Horbaf frappa le mur de toutes ses forces, brisant son sabre en deux. Les morceaux de lame tombèrent sur les dalles du sol et rebondirent en tintant. Horbaf s’adossa au mur, les yeux levés vers le plafond, en relâchant un profond soupir.
-Non, mon frère, non. Je ne peux pas.
-Le pharaon te l’a ordonné. Tu dois le faire.
Horbaf regarda son frère avec douleur.
-Je ne le ferais pas.

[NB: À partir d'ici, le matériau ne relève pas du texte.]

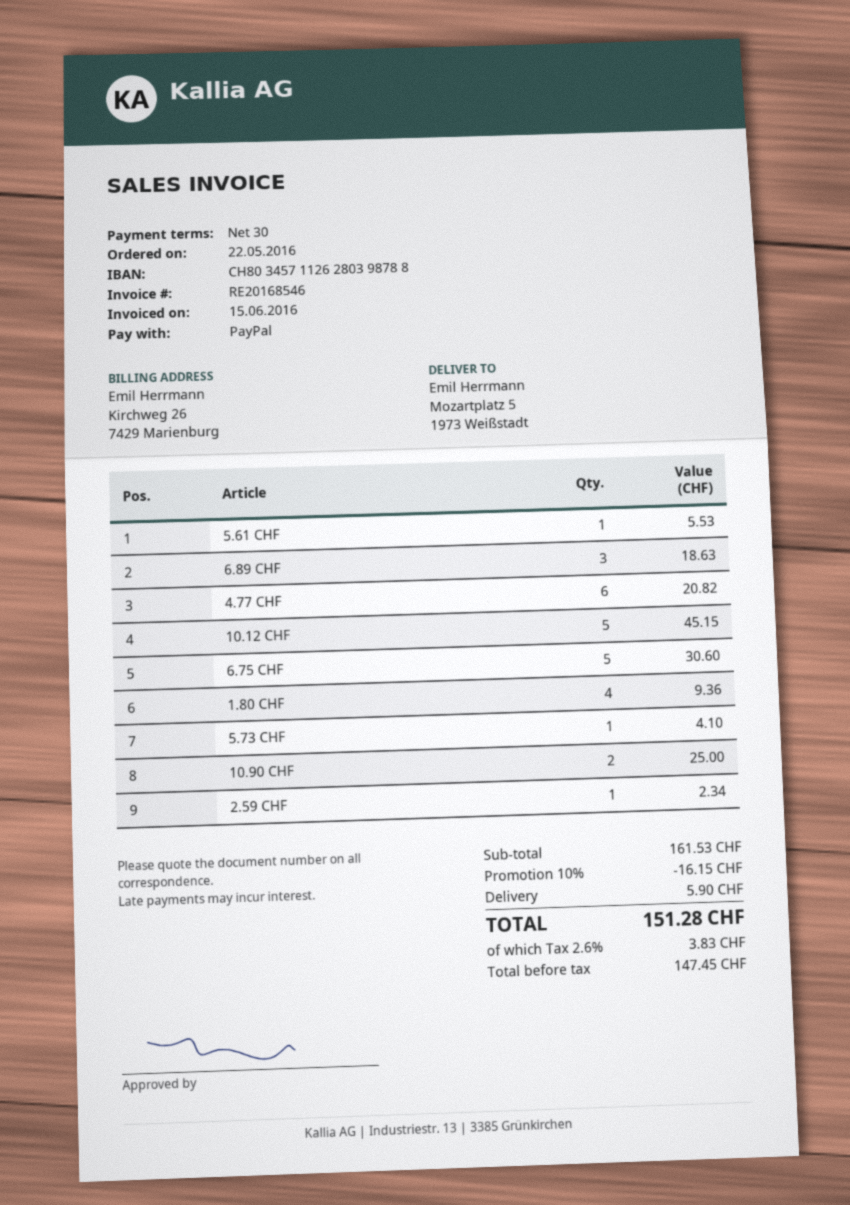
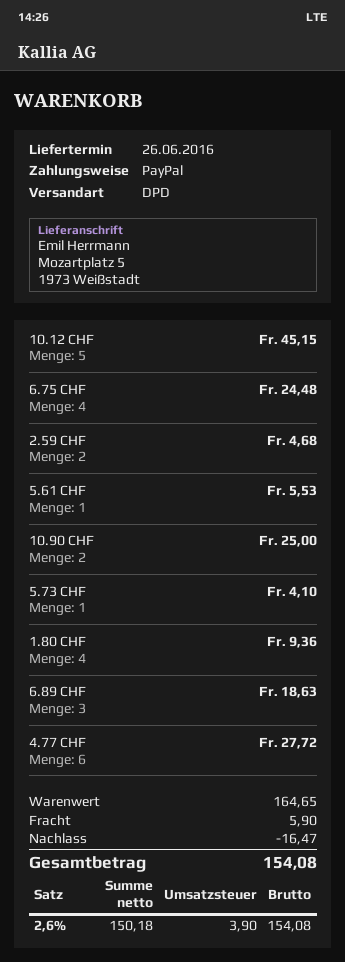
4.77 CHF: 6 for 20.82 -> 6 for 27.72
6.75 CHF: 5 for 30.60 -> 4 for 24.48
2.59 CHF: 1 for 2.34 -> 2 for 4.68
subtotal: 161.53 -> 164.65
discount: 16.15 -> 16.47
net: 147.45 -> 150.18
tax: 2.6% = 3.83 -> 2.6% = 3.90
total: 151.28 -> 154.08

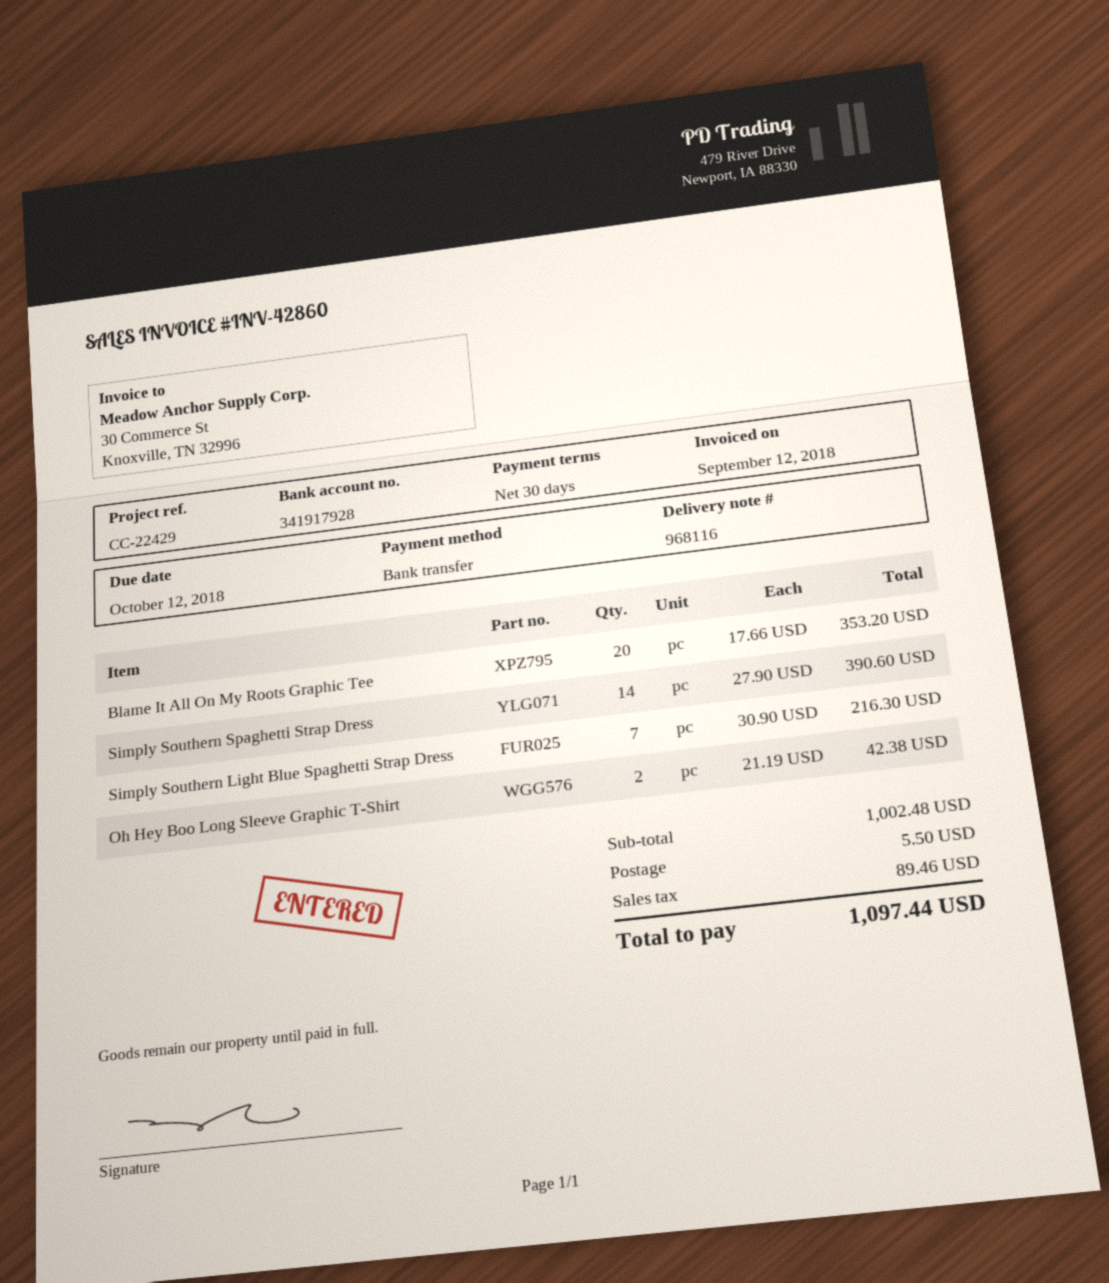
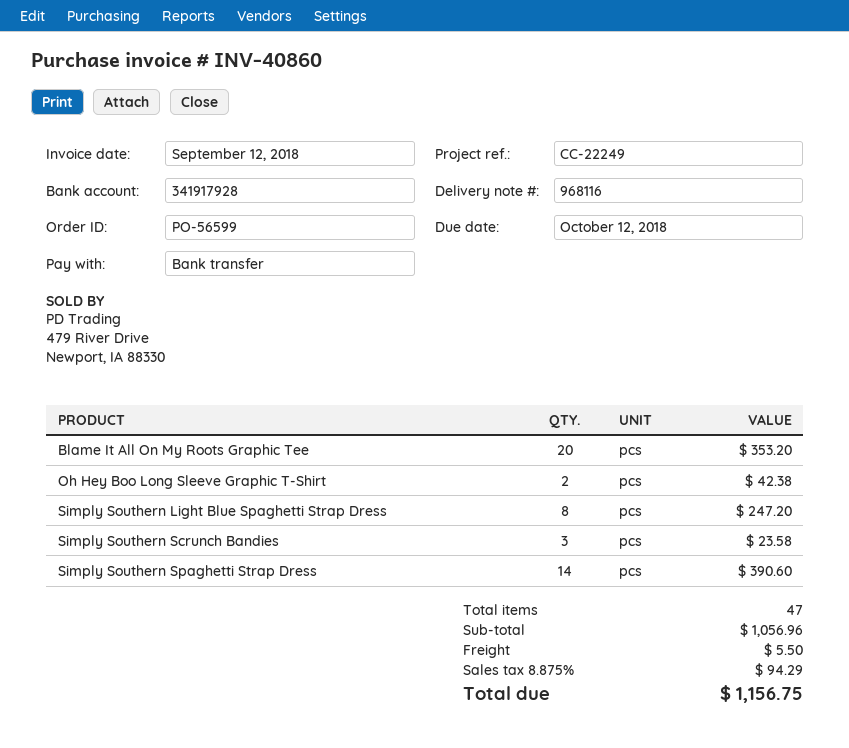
invoice number: INV-42860 -> INV-40860
reference: CC-22429 -> CC-22249
Simply Southern Light Blue Spaghetti Strap Dress: 7 for 216.30 -> 8 for 247.20
Simply Southern Scrunch Bandies: none -> 3 for 23.58
subtotal: 1002.48 -> 1056.96
tax: 89.46 -> 94.29
total: 1097.44 -> 1156.75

Jamais.
-Je n’aurais de cesse de récupérer le fragment ! Tu le sais très bien !
-Je le protègerais. Je protègerais le fragment, et tous les autres.
-Je te tuerais !
-Pas moi.
-Je te traquerais où que tu ailles ! Quel que soit le nom que tu porte ! Tu ne pourras pas fuir Horbaf ! Tu es coupable de trahisons envers ton pharaon ! Tu as désobéis à ses ordres ! Tu seras traqué par ses soldats et par moi !
Horbaf sourit et se dirigea vers le coffre où reposait l’ankh. Il le prit dans ses mains et l’admira avant de le ranger dans sa tunique.
Minkhaf s’était levé et tenait son bras ensanglanté. Il avait l’air à la fois enragé et désespéré.
-Je te jure que je te retrouverais, Horbaf ! Et si ce n’est pas moi, ce seront mes descendants !
-« Le faucheur se séparera en deux. L’un sera la proie, l’autre le prédateur. »
-Ma volonté perdurera ! Ma lignée n’aura de cesse que de détruire la tienne !
-« Et leurs descendants porteront la volonté de leurs ancêtres. »
Horbaf se dirigea lentement vers la sortie. Il ne retournerait pas au palais. Jamais.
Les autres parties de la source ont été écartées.